The solo singing was adequate to the task, sometimes more, but it wasn't the main focus of the evening. There was a bit of staging and enough scenery to situate the action, but that wasn't the main point, either.

No, what carried the program forward was the superb playing of the Symphony itself, under the baton of Music Director Michael Tilson Thomas -- a robust, vigorous and commanding performance that kept a listener's attention focused on the instrumental side of Beethoven's musical imagination.

The result was an odd and fascinating metamorphosis that turned Beethoven's only opera into a sort of symphony with words, a precursor to the Ninth Symphony in the composer's ongoing expansion of the genre.

And though the effect was probably simply a function of the artists involved, what if it wasn't? What if this was precisely the historical reorientation that Thomas was trying to achieve?

The notion is not so far-fetched. It was Beethoven, after all, who conceived the idea of encoding particular narratives -- primarily the struggle against adversity on behalf of human dignity and liberty -- into purely instrumental form.
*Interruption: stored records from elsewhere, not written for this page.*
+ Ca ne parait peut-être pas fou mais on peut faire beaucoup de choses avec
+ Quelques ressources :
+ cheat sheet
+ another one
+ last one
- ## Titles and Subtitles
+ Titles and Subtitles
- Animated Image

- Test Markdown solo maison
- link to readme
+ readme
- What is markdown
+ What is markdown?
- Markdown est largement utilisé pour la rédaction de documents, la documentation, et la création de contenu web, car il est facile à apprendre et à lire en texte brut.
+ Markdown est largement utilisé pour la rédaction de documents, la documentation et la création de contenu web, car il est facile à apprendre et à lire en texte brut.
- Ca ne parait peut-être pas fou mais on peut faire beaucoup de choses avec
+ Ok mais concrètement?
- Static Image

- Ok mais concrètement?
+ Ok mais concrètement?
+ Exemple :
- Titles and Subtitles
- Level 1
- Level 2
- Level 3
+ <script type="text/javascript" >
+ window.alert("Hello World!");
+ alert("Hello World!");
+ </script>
That is precisely the thrust of "Fidelio," in which Florestan, the political prisoner of a corrupt regime, is rescued from his dungeon by his stalwart wife. In its triumphal spirit and devotion to freedom, the opera is of a piece with the "Eroica" and Fifth Symphonies; who's to say that the plot, libretto and so on aren't mere surface phenomena?

If nothing else, Thursday's performance found Thomas and the orchestra collaborating at their finest level since the "Beethoven's Vienna" festival began more than two weeks ago.
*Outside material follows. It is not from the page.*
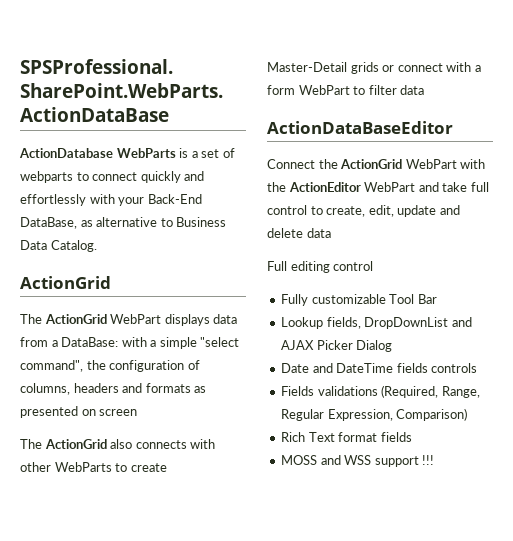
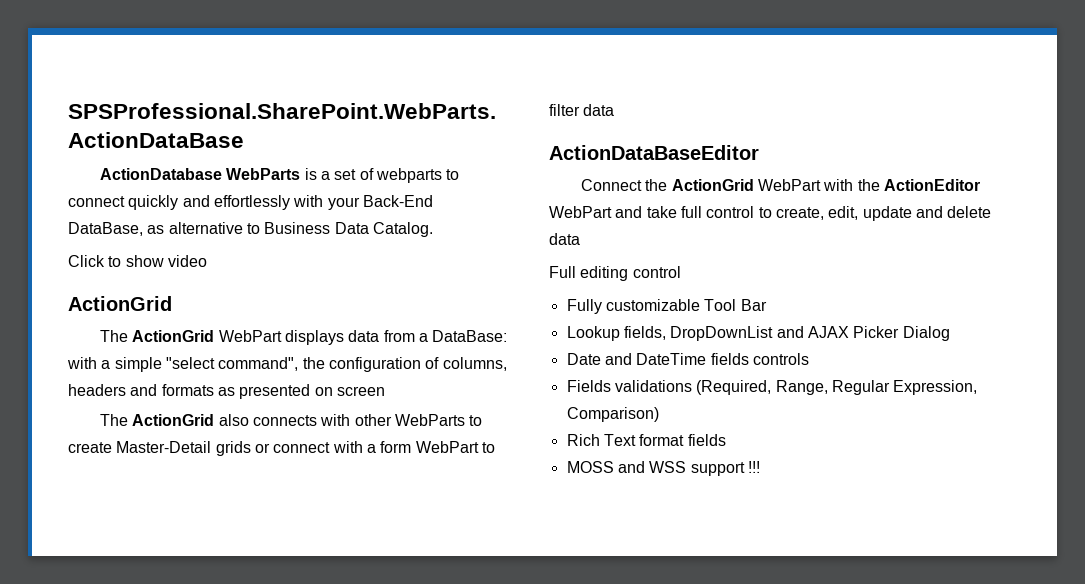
+ Click to show video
Right from the opening measures of the overture, the music had a degree of dramatic urgency and tonal gleam that were exhilarating, and Thomas shaped the performance like an express train -- forceful but sleekly contained, all at the same time.

The low strings set the tone for the great Act 1 quartet with a carpet of plush, shimmering sound, the march came off crisply, and the extended orchestral introduction to Act 2, set in Florestan's dungeon cell, seemed to cast shadows all around. The horn players in particular outdid themselves time and again.

The Symphony Chorus, led by Vance George, also excelled, bringing a sense of unfolding spaciousness to the Prisoners' Chorus (when the inmates are allowed out into the yard for the first time) and a note of encompassing triumph to the final scene.

Among the solo artists, the most striking contribution came from tenor Robert Gambill as Florestan, his sinewy technique and fluent diction enhancing the character's heroic demeanor. He nailed the role's famously difficult first note, then proceeded to dominate the ensuing ensembles.

As his wife, Leonore (disguised in drag under the name Fidelio), Danish soprano Tina Kiberg deployed a strong, rather husky instrument that wavered between sheer power and passages of hooty uncertainty. She didn't make much of her Act 1 aria ("Abscheulicher! ... Komm, Hoffnung"), but her performance opened up in scope and vitality after intermission.

The veteran American bass Paul Plishka was on hand as the jailer Rocco, a signature role that he sang with sturdiness and flashes of humor.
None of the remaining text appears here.